======== Information supplied

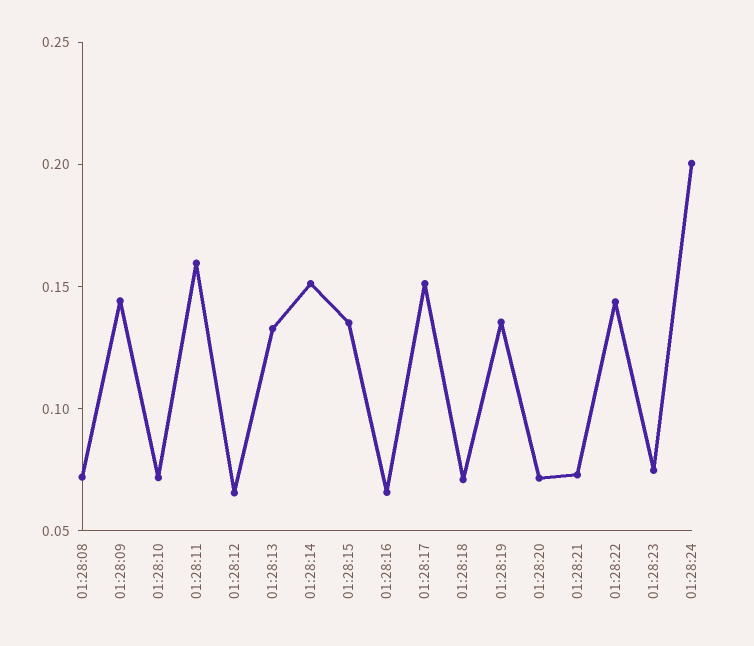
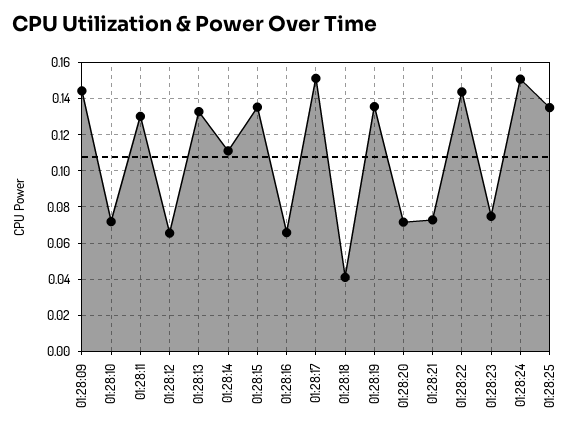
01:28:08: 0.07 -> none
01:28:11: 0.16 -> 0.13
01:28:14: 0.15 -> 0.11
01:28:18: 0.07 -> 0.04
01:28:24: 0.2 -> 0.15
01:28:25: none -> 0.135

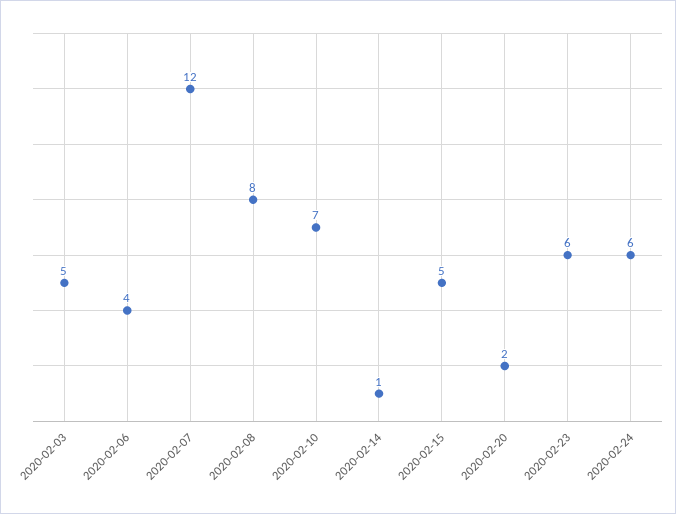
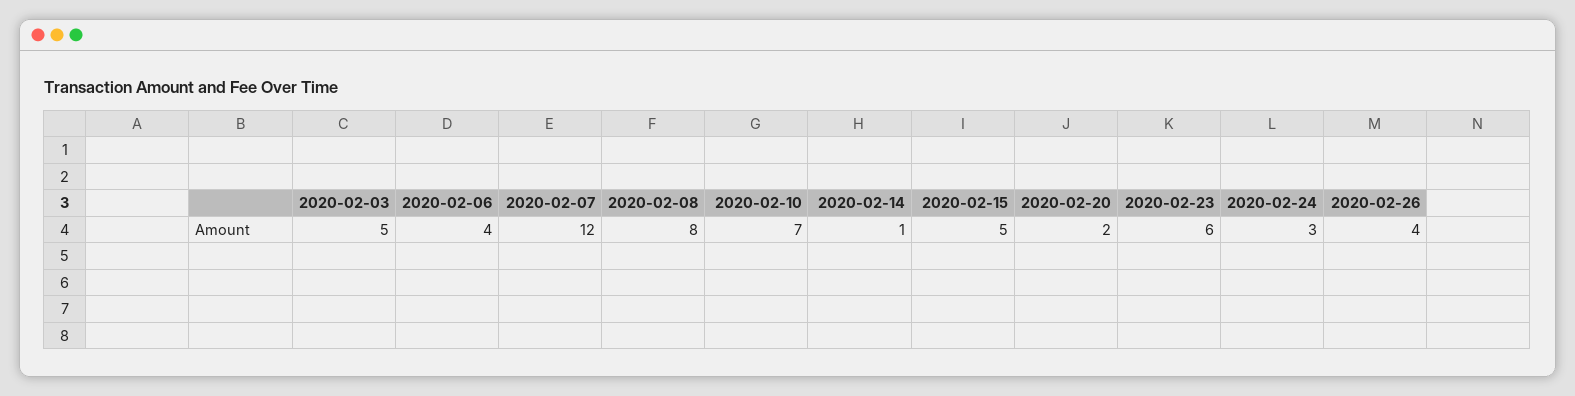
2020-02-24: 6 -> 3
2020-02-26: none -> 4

================

**Task goal**
Pictures are to be excluded; the records themselves are to be reproduced exactly.

**Task answer**
01:28:08: 0.07 -> none
01:28:11: 0.16 -> 0.13
01:28:14: 0.15 -> 0.11
01:28:18: 0.07 -> 0.04
01:28:24: 0.2 -> 0.15
01:28:25: none -> 0.135

2020-02-24: 6 -> 3
2020-02-26: none -> 4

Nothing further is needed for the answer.